Data supplied section start

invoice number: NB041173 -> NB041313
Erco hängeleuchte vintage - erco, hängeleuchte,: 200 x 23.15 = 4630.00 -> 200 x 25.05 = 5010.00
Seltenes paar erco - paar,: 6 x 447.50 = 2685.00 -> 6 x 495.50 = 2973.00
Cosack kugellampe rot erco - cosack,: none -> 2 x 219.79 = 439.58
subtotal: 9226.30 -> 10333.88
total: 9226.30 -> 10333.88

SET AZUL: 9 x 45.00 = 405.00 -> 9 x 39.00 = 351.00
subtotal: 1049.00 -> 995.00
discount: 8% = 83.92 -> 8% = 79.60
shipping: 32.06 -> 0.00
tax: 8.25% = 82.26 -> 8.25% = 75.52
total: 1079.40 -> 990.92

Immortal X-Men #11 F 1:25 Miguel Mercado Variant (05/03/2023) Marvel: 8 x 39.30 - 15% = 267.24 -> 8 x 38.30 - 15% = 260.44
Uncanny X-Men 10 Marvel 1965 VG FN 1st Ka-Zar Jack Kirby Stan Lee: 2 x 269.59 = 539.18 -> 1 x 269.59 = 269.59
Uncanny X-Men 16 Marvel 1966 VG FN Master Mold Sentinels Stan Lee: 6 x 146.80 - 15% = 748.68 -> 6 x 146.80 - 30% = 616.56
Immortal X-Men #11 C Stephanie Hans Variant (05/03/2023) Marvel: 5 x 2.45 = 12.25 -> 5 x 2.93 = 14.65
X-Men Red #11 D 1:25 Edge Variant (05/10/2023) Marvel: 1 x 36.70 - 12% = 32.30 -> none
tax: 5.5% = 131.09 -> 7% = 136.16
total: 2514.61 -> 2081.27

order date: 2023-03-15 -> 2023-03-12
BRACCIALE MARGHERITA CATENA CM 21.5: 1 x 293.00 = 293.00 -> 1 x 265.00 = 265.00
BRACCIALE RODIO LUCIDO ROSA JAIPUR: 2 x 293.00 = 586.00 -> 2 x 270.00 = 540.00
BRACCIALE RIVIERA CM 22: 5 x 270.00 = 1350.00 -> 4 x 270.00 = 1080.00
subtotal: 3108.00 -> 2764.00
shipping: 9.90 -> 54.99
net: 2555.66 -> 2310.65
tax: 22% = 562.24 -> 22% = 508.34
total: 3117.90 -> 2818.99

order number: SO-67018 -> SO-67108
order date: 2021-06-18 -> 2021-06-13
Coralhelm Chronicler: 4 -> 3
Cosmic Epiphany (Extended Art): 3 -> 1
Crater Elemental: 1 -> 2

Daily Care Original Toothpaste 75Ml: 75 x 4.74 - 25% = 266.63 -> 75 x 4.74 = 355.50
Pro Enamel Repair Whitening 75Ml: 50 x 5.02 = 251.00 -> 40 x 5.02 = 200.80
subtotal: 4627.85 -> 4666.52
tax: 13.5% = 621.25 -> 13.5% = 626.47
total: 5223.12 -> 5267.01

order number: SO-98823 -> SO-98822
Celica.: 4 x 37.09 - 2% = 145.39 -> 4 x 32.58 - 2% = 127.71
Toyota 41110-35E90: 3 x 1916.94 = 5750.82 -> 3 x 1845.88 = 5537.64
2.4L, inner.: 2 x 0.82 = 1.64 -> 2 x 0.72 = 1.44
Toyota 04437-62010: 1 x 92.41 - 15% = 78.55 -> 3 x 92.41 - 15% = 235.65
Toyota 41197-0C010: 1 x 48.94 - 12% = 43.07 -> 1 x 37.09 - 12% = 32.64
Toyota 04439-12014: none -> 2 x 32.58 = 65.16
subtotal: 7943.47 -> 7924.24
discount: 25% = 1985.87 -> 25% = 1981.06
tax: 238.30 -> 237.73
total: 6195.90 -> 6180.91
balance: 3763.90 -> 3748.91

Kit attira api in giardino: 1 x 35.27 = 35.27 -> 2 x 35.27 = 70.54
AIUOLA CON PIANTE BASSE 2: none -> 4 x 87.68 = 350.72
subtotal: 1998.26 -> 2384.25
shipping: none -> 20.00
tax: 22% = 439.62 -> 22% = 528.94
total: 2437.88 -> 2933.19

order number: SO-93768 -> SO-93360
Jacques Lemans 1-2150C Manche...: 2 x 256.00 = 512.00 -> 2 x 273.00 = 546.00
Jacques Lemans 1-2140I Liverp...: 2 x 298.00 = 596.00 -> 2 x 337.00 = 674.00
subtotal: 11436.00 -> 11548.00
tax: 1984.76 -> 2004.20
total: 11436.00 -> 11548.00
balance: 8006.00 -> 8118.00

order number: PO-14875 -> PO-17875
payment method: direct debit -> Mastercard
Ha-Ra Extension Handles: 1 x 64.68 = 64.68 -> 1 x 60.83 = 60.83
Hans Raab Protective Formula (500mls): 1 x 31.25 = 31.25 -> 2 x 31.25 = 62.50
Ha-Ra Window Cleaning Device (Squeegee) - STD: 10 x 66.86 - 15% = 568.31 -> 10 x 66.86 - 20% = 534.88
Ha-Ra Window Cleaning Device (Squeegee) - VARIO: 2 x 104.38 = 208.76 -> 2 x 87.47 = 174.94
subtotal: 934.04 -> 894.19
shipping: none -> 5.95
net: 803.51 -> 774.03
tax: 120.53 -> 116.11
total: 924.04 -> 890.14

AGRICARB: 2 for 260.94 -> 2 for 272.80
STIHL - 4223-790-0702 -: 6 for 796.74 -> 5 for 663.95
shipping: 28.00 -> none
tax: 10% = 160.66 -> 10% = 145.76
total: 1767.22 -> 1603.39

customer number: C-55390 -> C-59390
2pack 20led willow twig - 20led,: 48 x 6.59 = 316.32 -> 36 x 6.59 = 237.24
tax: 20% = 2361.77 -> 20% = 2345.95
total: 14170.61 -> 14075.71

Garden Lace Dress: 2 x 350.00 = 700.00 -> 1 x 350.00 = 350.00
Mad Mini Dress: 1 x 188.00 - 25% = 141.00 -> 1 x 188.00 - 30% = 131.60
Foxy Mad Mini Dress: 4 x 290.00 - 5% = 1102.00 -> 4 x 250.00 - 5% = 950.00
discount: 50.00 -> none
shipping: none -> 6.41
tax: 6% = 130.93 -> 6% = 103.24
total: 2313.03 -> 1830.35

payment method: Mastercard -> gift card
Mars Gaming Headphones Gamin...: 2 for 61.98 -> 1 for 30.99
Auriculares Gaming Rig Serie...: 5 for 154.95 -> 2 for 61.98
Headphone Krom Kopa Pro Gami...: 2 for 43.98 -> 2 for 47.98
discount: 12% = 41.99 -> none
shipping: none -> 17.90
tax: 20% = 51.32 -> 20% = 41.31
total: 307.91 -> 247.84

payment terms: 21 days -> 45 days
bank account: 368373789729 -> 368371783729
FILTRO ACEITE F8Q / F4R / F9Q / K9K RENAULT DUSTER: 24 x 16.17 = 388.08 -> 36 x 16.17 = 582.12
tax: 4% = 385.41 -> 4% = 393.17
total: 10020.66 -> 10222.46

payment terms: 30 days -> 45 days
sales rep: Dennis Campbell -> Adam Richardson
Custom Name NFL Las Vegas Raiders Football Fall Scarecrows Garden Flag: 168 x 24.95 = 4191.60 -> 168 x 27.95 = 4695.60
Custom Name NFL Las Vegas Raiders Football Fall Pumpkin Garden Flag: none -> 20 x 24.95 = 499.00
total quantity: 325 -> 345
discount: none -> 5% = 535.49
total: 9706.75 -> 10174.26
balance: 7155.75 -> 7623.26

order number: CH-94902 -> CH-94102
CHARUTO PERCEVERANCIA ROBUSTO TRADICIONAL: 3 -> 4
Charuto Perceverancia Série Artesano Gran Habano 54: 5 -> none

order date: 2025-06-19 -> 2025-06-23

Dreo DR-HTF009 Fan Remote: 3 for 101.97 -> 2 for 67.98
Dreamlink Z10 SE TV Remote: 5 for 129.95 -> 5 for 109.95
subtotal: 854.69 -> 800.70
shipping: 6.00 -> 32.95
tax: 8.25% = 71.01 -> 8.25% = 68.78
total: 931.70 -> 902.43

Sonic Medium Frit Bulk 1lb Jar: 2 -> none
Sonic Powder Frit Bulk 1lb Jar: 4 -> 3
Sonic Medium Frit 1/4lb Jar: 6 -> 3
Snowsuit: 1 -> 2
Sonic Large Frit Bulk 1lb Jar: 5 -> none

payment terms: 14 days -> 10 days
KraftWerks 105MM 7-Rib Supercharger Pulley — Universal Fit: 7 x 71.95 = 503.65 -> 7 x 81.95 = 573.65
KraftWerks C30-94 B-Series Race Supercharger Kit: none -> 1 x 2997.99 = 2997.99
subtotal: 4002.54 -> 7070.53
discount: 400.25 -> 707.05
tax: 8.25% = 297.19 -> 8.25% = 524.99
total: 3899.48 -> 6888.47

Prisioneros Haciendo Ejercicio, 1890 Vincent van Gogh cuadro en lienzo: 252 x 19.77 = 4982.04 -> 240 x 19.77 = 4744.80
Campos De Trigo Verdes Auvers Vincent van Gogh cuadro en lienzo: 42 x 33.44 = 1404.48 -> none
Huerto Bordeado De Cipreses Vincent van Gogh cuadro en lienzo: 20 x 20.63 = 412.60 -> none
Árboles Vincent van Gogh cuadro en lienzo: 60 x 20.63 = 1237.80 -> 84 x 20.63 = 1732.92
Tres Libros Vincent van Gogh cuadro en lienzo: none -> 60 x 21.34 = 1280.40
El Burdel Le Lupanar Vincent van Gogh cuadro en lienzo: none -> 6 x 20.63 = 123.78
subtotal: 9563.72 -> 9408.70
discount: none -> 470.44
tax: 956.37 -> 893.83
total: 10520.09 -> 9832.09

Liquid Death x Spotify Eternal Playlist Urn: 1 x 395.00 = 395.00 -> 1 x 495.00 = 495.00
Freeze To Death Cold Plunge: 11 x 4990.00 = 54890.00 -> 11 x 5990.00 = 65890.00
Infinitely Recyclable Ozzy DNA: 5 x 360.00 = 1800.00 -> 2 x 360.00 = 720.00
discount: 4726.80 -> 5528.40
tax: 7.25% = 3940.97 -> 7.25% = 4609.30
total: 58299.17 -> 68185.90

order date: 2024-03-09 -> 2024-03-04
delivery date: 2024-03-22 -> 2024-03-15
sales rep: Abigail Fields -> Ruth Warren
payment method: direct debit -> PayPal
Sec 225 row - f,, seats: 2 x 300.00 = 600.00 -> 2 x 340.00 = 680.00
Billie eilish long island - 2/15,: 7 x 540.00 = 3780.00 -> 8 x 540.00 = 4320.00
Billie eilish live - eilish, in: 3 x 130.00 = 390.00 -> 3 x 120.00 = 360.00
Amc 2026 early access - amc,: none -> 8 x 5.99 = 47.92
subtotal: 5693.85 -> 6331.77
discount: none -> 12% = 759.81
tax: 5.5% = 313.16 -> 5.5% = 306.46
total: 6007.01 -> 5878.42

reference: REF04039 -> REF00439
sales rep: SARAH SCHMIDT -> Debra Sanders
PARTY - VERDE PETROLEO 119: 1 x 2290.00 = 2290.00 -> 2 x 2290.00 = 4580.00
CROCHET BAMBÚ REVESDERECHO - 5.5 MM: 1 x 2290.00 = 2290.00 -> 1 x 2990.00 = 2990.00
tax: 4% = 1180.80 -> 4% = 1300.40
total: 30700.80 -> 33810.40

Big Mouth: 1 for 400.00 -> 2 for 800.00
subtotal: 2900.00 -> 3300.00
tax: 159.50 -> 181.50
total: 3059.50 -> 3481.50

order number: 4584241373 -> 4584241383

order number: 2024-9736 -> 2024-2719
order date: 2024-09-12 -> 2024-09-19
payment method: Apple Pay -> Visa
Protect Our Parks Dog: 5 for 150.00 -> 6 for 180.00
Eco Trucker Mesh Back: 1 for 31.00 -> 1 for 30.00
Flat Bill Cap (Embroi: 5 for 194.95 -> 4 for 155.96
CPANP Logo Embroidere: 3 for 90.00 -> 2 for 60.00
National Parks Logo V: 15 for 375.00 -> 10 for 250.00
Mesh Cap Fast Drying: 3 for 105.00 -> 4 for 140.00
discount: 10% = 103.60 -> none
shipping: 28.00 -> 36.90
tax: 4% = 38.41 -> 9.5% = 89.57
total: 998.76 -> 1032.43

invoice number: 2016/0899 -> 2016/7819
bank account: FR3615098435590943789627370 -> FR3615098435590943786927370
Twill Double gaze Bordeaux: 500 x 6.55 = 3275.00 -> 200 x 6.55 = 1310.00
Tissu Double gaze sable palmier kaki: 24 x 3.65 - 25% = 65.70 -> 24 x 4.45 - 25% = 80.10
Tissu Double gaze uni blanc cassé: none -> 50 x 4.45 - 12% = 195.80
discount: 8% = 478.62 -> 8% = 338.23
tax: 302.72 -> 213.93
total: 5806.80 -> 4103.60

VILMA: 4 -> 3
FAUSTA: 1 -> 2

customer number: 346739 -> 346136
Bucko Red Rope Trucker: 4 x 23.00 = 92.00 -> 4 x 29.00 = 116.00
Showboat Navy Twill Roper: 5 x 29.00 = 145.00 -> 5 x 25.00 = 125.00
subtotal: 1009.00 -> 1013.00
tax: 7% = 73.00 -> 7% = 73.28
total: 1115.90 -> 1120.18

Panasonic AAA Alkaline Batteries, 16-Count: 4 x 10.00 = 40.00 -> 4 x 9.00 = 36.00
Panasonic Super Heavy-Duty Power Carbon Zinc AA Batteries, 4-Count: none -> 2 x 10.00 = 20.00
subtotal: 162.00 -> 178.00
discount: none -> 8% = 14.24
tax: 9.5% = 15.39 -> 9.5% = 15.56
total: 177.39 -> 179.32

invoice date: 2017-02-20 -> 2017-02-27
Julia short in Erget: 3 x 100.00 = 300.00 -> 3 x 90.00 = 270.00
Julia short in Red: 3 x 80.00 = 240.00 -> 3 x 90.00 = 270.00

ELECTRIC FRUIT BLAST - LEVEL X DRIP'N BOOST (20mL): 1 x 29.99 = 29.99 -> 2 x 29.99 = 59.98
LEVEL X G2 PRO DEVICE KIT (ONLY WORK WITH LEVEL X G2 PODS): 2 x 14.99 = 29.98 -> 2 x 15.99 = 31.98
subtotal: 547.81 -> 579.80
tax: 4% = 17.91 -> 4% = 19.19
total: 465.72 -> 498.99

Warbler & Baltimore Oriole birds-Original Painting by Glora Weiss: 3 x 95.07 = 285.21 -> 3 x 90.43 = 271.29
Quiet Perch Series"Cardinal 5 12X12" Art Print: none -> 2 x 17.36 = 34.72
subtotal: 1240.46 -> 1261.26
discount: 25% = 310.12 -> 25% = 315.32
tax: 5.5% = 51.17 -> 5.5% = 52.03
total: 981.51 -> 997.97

Data supplied section end

Work task: Each line of the data above containing the string "date" is to be copied.

Expected output:
order date: 2023-03-15 -> 2023-03-12
order date: 2021-06-18 -> 2021-06-13
order date: 2025-06-19 -> 2025-06-23
order date: 2024-03-09 -> 2024-03-04
delivery date: 2024-03-22 -> 2024-03-15
order date: 2024-09-12 -> 2024-09-19
invoice date: 2017-02-20 -> 2017-02-27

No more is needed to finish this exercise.